#### Data for the task
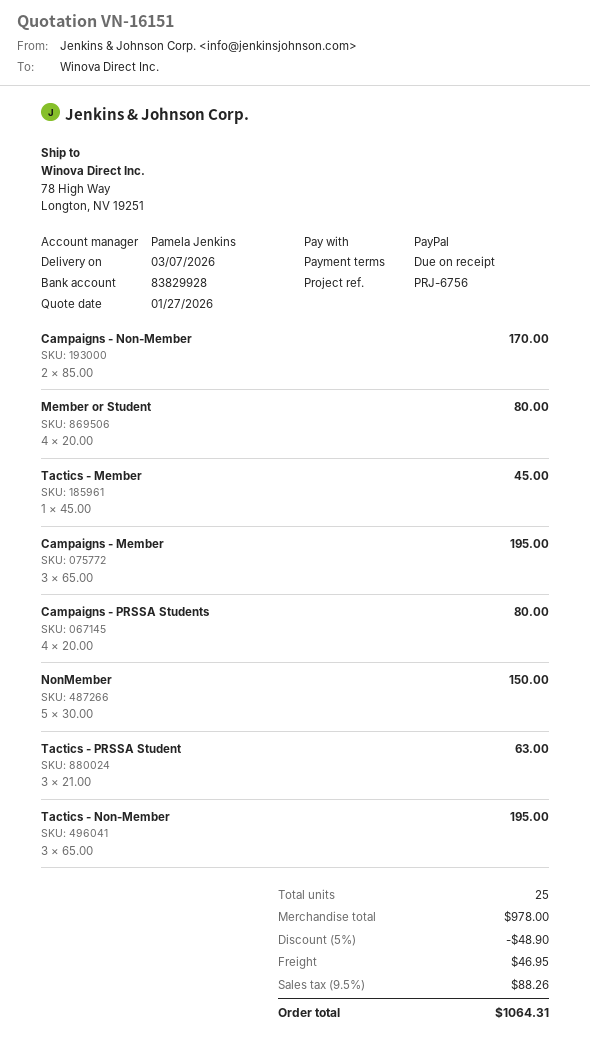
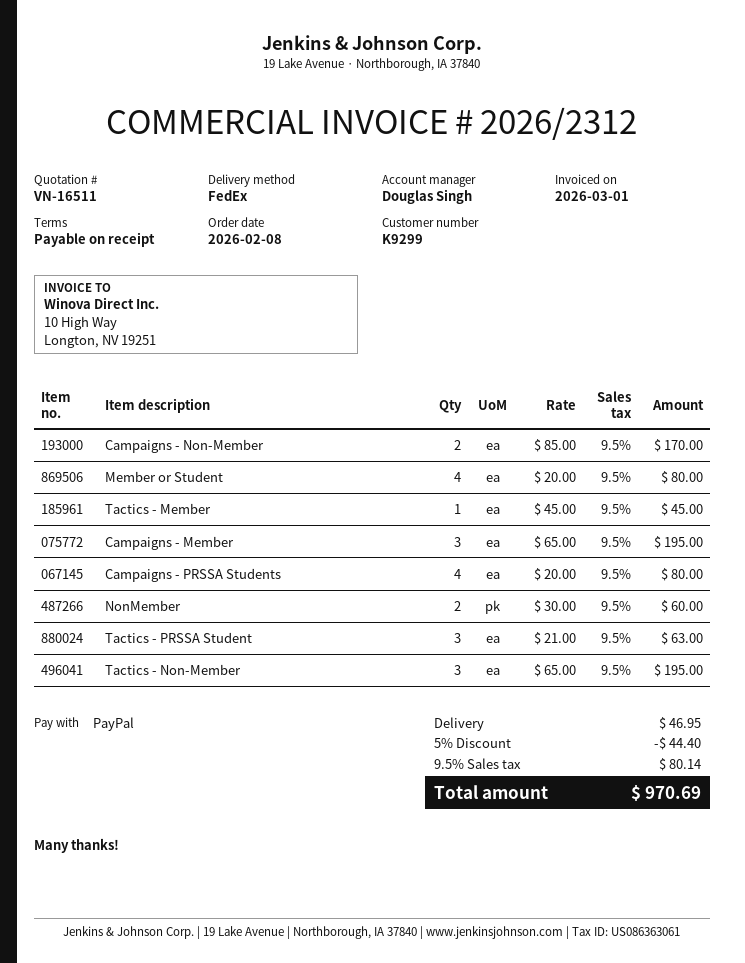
quote number: VN-16151 -> VN-16511
sales rep: Pamela Jenkins -> Douglas Singh
NonMember: 5 x 30.00 = 150.00 -> 2 x 30.00 = 60.00
discount: 5% = 48.90 -> 5% = 44.40
tax: 9.5% = 88.26 -> 9.5% = 80.14
total: 1064.31 -> 970.69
########
:: Task ::
Every entry must be retyped exactly, with the pictures removed.

:: Solution ::
quote number: VN-16151 -> VN-16511
sales rep: Pamela Jenkins -> Douglas Singh
NonMember: 5 x 30.00 = 150.00 -> 2 x 30.00 = 60.00
discount: 5% = 48.90 -> 5% = 44.40
tax: 9.5% = 88.26 -> 9.5% = 80.14
total: 1064.31 -> 970.69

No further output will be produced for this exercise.